Ben Goldacre, The Guardian, Saturday 15 January 2011
Sometimes something will go wrong with an academic paper, and it will need to be retracted: that’s entirely expected. What matters is how academic journals deal with problems when they arise.
In 2004 the Annals of Thoracic Surgery published a study comparing two heart drugs. This week it was retracted. Ivan Oransky and Adam Marcus are two geeks who set up a website called RetractionWatch because it was clear that retractions are often handled badly: they contacted the editor of ATS, Dr L Henry Edmunds Jr, MD to find out why the paper was retracted. “It’s none of your damn business,” replied Dr Edmunds, before railing against “journalists and bloggists”. The retraction notice is merely there “to inform our readers that the article is retracted”. “If you get divorced from your wife, the public doesn’t need to know the details”.
ATS’s retraction notice on this paper is uninformative and opaque. The paper went “following an investigation by the University of Florida, which uncovered instances of repetitious, tabulated data from previously published studies.” Does that mean duplicate publication, two bites of the cherry? Or maybe plagiarism? And if so, of what, by who? And can we trust the authors’ other papers?
What’s odd is that this is not uncommon. Academic journals have high expectations of academic authors, with explicit descriptions of every step in an experiment, clear references, peer review, and so on, for a good reason: academic journals are there to inform academics about the results of experiments, and discuss their interpretation. But retractions form an important part of that record.
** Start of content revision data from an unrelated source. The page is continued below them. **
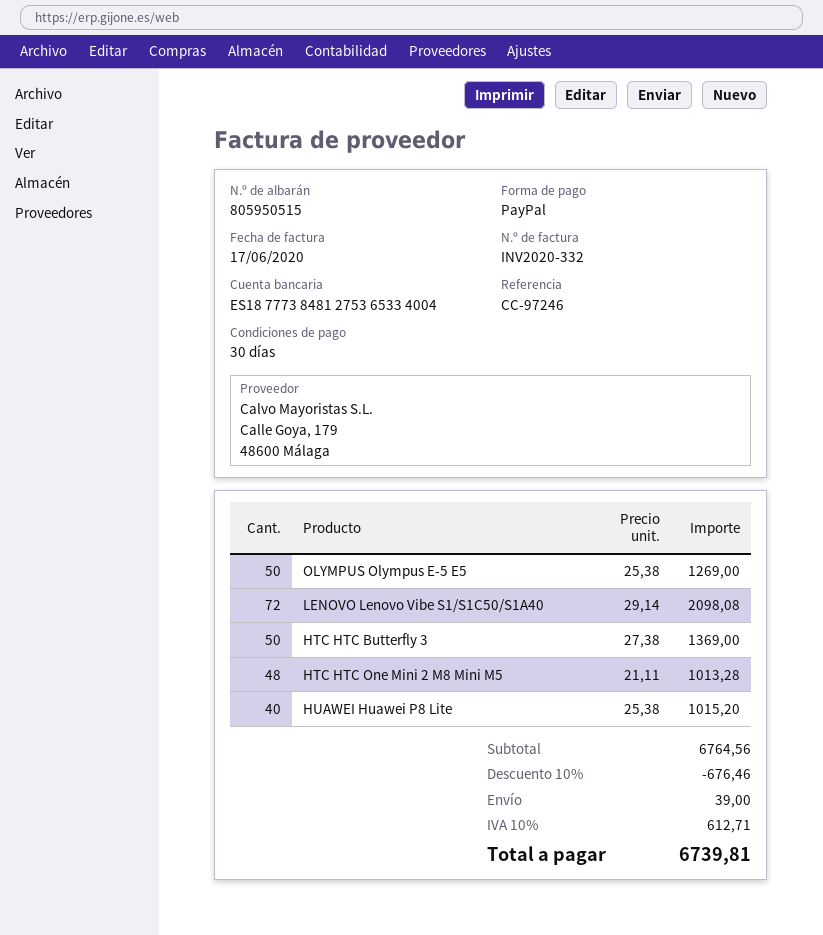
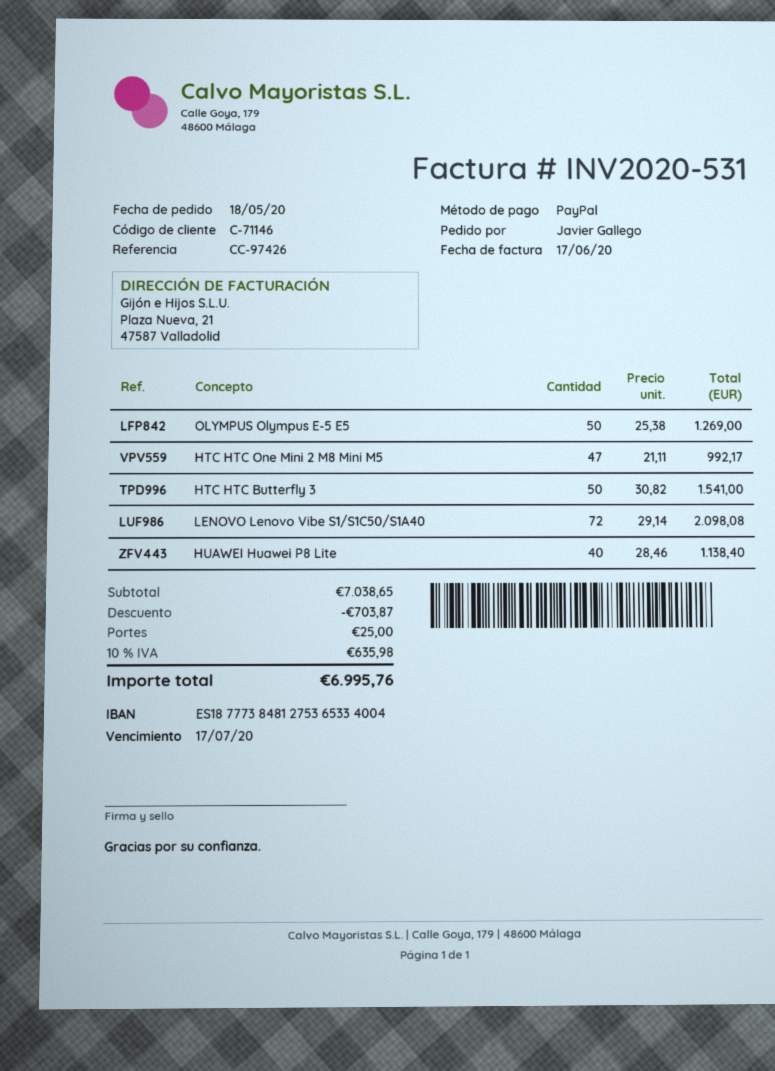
invoice number: INV2020-332 -> INV2020-531
reference: CC-97246 -> CC-97426
HTC HTC Butterfly 3: 50 x 27.38 = 1369.00 -> 50 x 30.82 = 1541.00
HTC HTC One Mini 2 M8 Mini M5: 48 x 21.11 = 1013.28 -> 47 x 21.11 = 992.17
HUAWEI Huawei P8 Lite: 40 x 25.38 = 1015.20 -> 40 x 28.46 = 1138.40
subtotal: 6764.56 -> 7038.65
discount: 676.46 -> 703.87
shipping: 39.00 -> 25.00
tax: 10% = 612.71 -> 10% = 635.98
total: 6739.81 -> 6995.76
Here’s one example of why. In October 2010 the Journal of the American Chemical Society retracted a 2009 paper about a new technique for measuring DNA, explaining it was because of “inaccurate DNA hybridization detection results caused by application of an incorrect data processing method”. This tells you nothing. When RetractionWatch got in touch with the author, he explained that they forgot to correct for something in their analysis, which made the technique they were testing appear to be more powerful than it really was, and actually they found it’s no better than the original process it was proposed to replace.
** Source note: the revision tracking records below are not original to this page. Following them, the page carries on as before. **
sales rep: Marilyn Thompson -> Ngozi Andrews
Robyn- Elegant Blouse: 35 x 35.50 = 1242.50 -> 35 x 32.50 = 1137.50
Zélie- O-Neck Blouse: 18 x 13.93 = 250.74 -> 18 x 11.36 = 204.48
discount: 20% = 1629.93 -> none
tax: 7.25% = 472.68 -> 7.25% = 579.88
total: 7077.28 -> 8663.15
That’s useful information, much more informative than the paper simply disappearing one morning, and it clearly belongs in the academic journal the original paper appeared in, not an email to two people from the internet running an ad hoc blog tracking down the stories behind retractions.
This all becomes especially important when you think through how academic papers are used: that ACS paper has now been cited 14 times, by people who believed it to be true. And we know that news of even the simple fact of a retraction fails to permeate through to consumers of information.
Stephen Breuning was found guilty of scientific misconduct in 1988 by a federal judge – which is unusual and extreme in itself – so most of his papers were retracted. A study last year chased up all the references to Breuning’s work from 1989 to 2007, and found over a dozen academic papers still citing his work, some discussing it as a case of fraud, but around half – in more prominent journals – still cited his work as if it was valid, 24 years after its retraction.
The role of journals in policing academic misconduct is still unclear, but clearly, explaining the disappearance of a paper you published is a bare minimum. Like publication bias, where negative findings are less likely to be published, this is a systemic failure, across all fields, so it has far greater ramifications than any one single, eyecatching academic cockup or fraud: unfortunately it’s also a boring corner in the technical world of academia, so nobody has been shamed into fixing it. Eyeballs are an excellent disinfectant: you should read RetractionWatch.